Quando si parla di oro puro, il termine "24 carati" è quello più conosciuto. Ma cosa significa esattamente e perché sentiamo parlare anche di “oro 999”?

In realtà, i due numeri indicano la stessa cosa: la purezza del metallo prezioso. L’oro a 24 carati è considerato oro puro, ma in realtà anche questo tipo di oro contiene tracce minime di altre sostanze. Per essere precisi, corrisponde a un contenuto minimo del 99,9% di oro puro.

Da qui nasce la dicitura “999”: si tratta della misura in millesimi, usata soprattutto in ambito commerciale e gioielliero. Dire che un gioiello è in “oro 999” significa che su 1000 parti di lega, 999 sono oro puro. È un modo più tecnico e preciso per esprimere la qualità del metallo, spesso riportato sui certificati o sui bolli dei prodotti.

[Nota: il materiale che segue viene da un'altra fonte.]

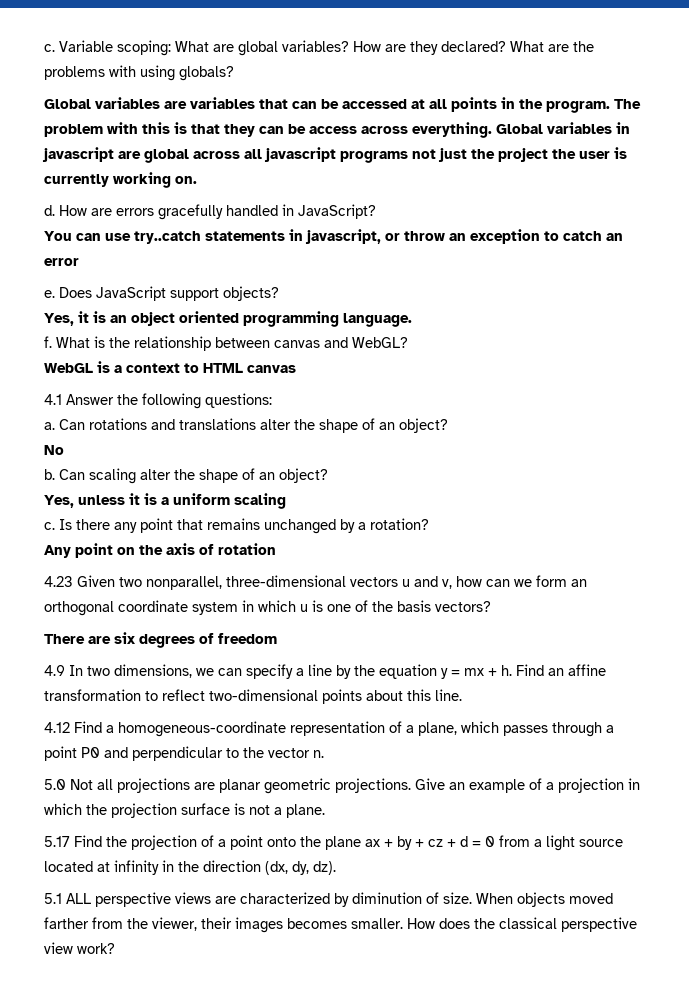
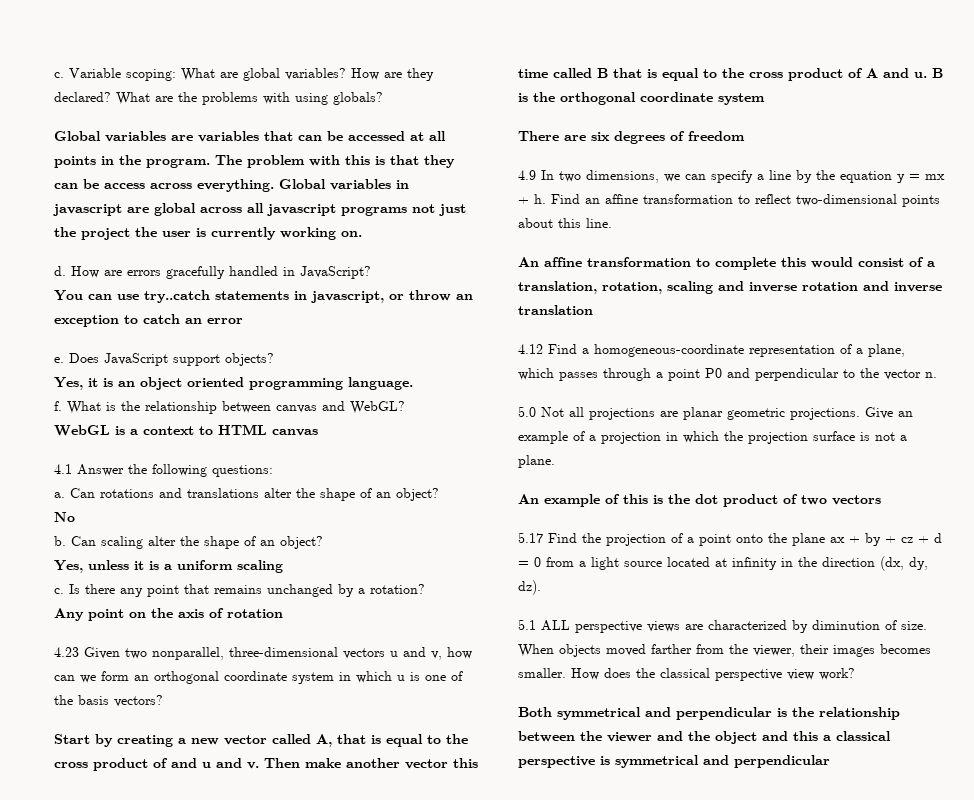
+ Start by creating a new vector called A, that is equal to the cross product of and u and v. Then make another vector this time called B that is equal to the cross product of A and u. B is the orthogonal coordinate system
+ An affine transformation to complete this would consist of a translation, rotation, scaling and inverse rotation and inverse translation
+ An example of this is the dot product of two vectors
+ Both symmetrical and perpendicular is the relationship between the viewer and the object and this a classical perspective is symmetrical and perpendicular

Questa notazione, chiamata anche titolo in millesimi, è comune in Europa e aiuta a evitare confusioni. Mentre i carati dividono l’oro in 24 parti (quindi 24/24 per l’oro puro), i millesimi arrivano fino a 1000, rendendo più semplice il confronto tra diversi tipi di oro, come il 18 carati (750 millesimi) o il 14 carati (585 millesimi).

In sintesi, oro 24 carati e oro 999 sono la stessa cosa: simboli di massima purezza, scelta ideale per chi cerca valore e autenticità, sia negli investimenti che nei gioielli di grande prestigio.